OMG! Fracking Off-Shore! Regulators Looking Into This! Has Been Going On For Maybe 20 Years! Pumping Salt Water Into The Ocean Floor

The AP is reporting:
Companies prospecting for oil off California's coast have used hydraulic fracturing on at least a dozen occasions to force open cracks beneath the seabed, and now regulators are investigating whether the practice should require a separate permit and be subject to stricter environmental review.
While debate has raged over fracking on land, prompting efforts to ban or severely restrict it, offshore fracking has occurred with little attention in sensitive coastal waters where for decades new oil leases have been prohibited.
Hundreds of pages of federal documents released by the government to The Associated Press and advocacy groups through the Freedom of Information Act show regulators have permitted fracking in the Pacific Ocean at least 12 times since the late 1990s, and have recently approved a new project.
The targets are the vast oil fields in the Santa Barbara Channel, site of a 1969 spill that spewed more than 3 million gallons of crude oil into the ocean, spoiled miles of beaches and killed thousands of birds and other wildlife.
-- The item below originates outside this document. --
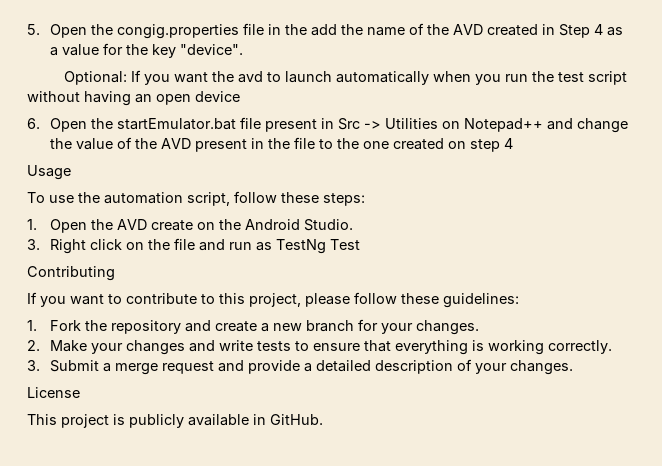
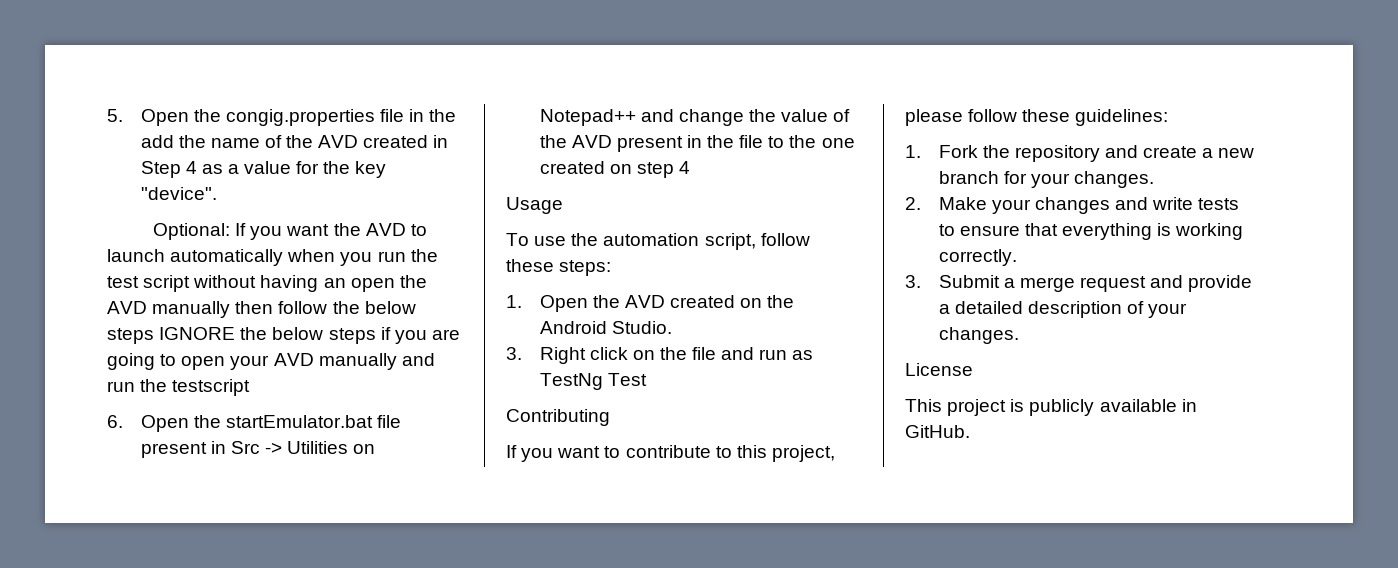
- Optional: If you want the avd to launch automatically when you run the test script without having an open device
+ Optional: If you want the AVD to launch automatically when you run the test script without having an open the AVD manually then follow the below steps IGNORE the below steps if you are going to open your AVD manually and run the testscript
- 1. Open the AVD create on the Android Studio.
+ 1. Open the AVD created on the Android Studio.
The disaster prompted a moratorium on new drill leases and inspired federal clean water laws and the modern environmental movement.
Companies are doing the offshore fracking — which involves pumping hundreds of thousands of gallons of salt water, sand and chemicals into undersea shale and sand formations — to stimulate old existing wells into new oil production.
I thought they used fresh water in on-shore fracking. It is interesting that they use salt water for fracking off-shore.